▶ Information
BEGIN

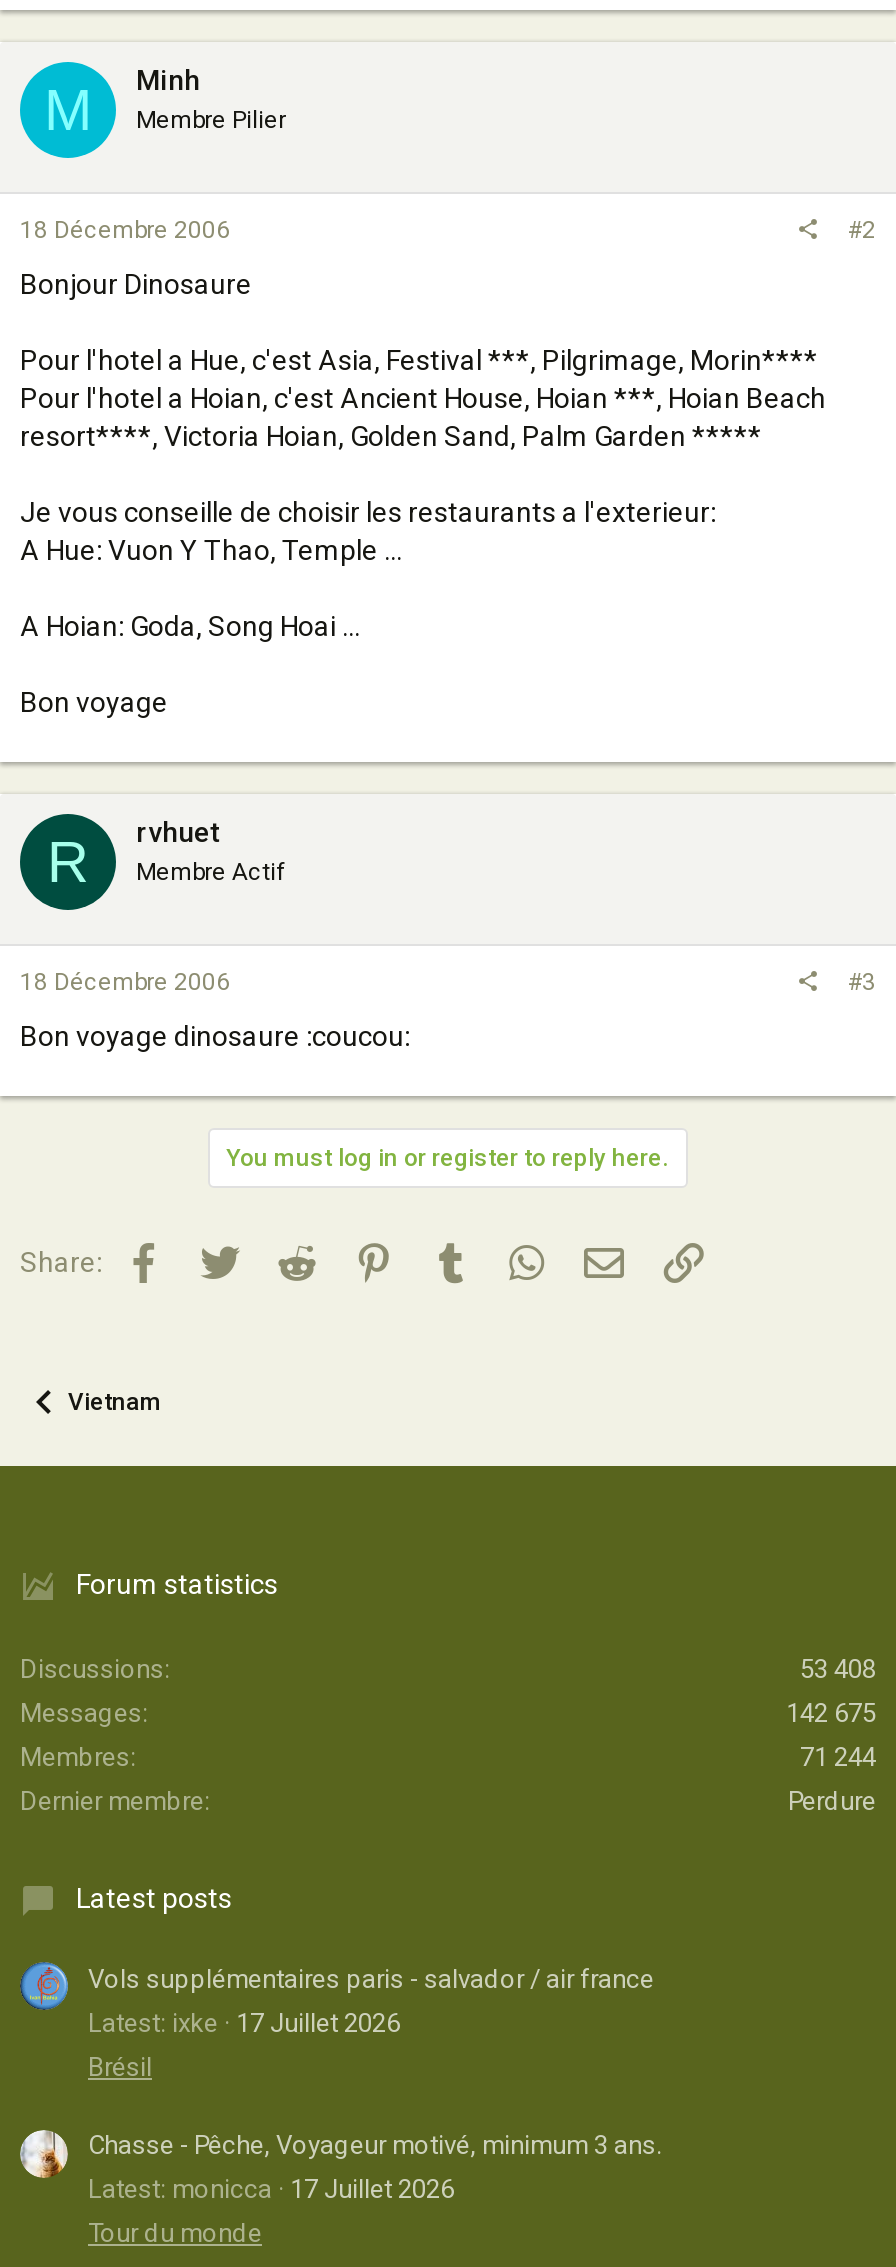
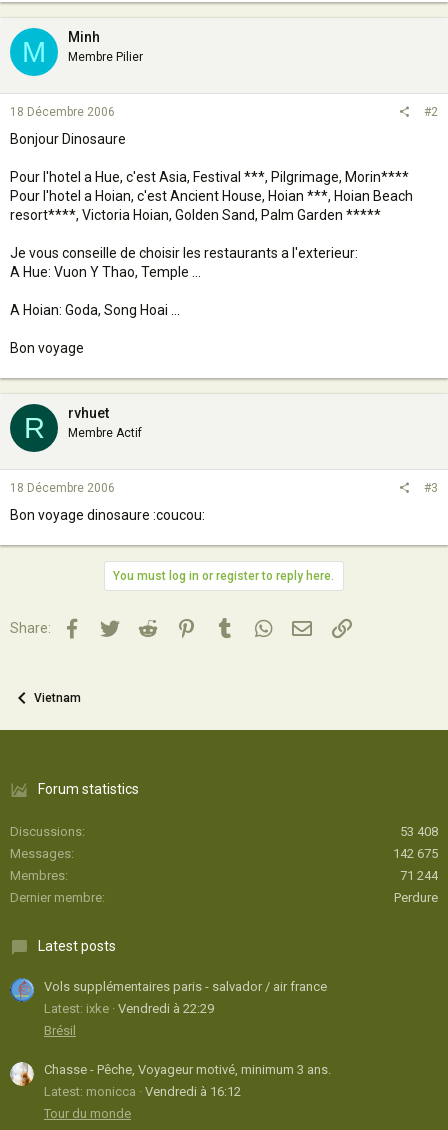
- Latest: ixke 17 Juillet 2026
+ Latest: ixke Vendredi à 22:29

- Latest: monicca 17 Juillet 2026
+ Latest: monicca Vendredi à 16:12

END
BEGIN

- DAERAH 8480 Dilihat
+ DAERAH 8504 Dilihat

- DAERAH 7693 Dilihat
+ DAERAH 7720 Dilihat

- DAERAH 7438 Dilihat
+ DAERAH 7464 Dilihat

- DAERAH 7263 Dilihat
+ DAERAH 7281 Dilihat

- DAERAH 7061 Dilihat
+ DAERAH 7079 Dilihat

END
BEGIN

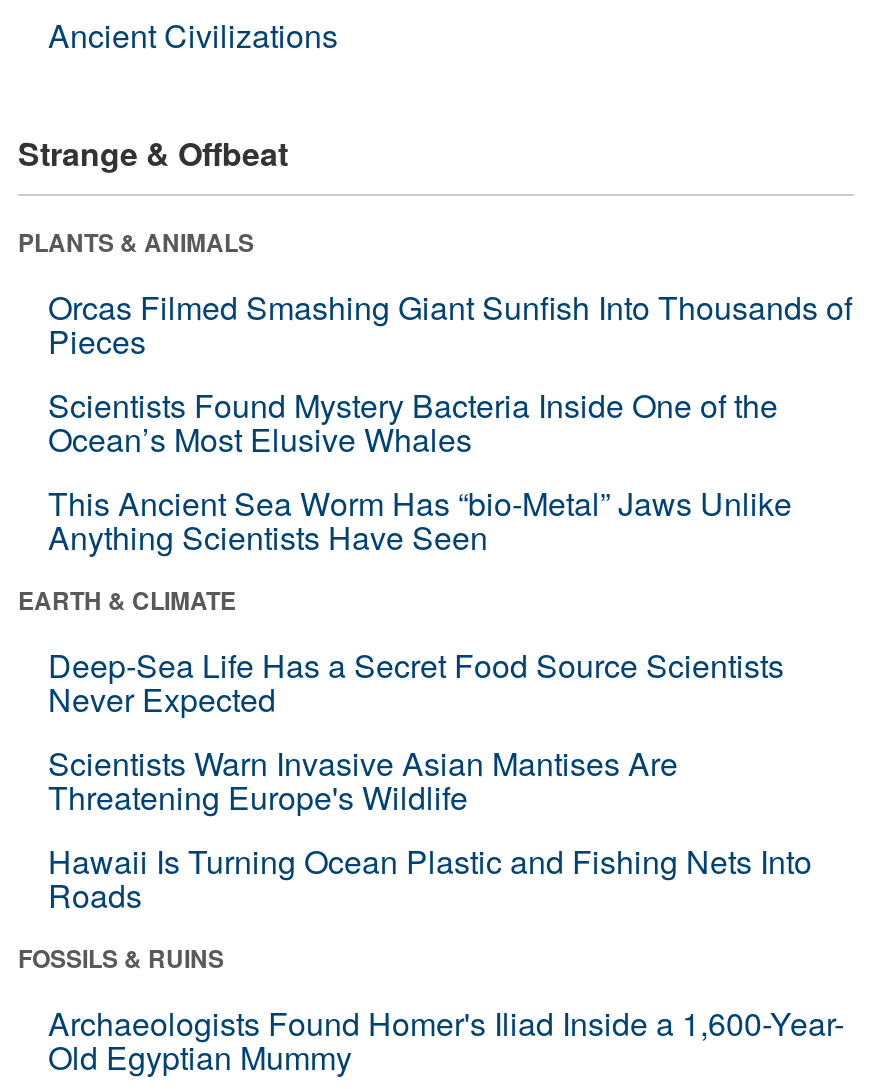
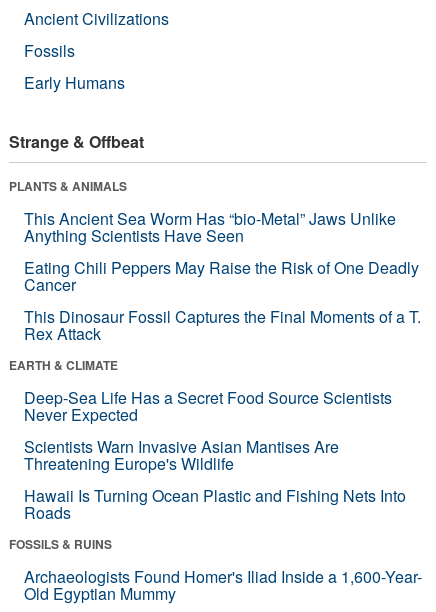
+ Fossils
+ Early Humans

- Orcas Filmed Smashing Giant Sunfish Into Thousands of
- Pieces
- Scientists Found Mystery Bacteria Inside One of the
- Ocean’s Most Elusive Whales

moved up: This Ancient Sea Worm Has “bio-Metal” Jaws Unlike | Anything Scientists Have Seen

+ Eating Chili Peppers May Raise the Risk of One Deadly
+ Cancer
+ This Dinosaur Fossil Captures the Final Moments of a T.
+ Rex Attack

END

▶ Work request
Out of the data above, give again only the lines starting at the one holding "Vendredi à 22:29" and ending at the one holding "Vendredi à 16:12", unchanged.

▶ Exercise result
+ Latest: ixke Vendredi à 22:29

- Latest: monicca 17 Juillet 2026
+ Latest: monicca Vendredi à 16:12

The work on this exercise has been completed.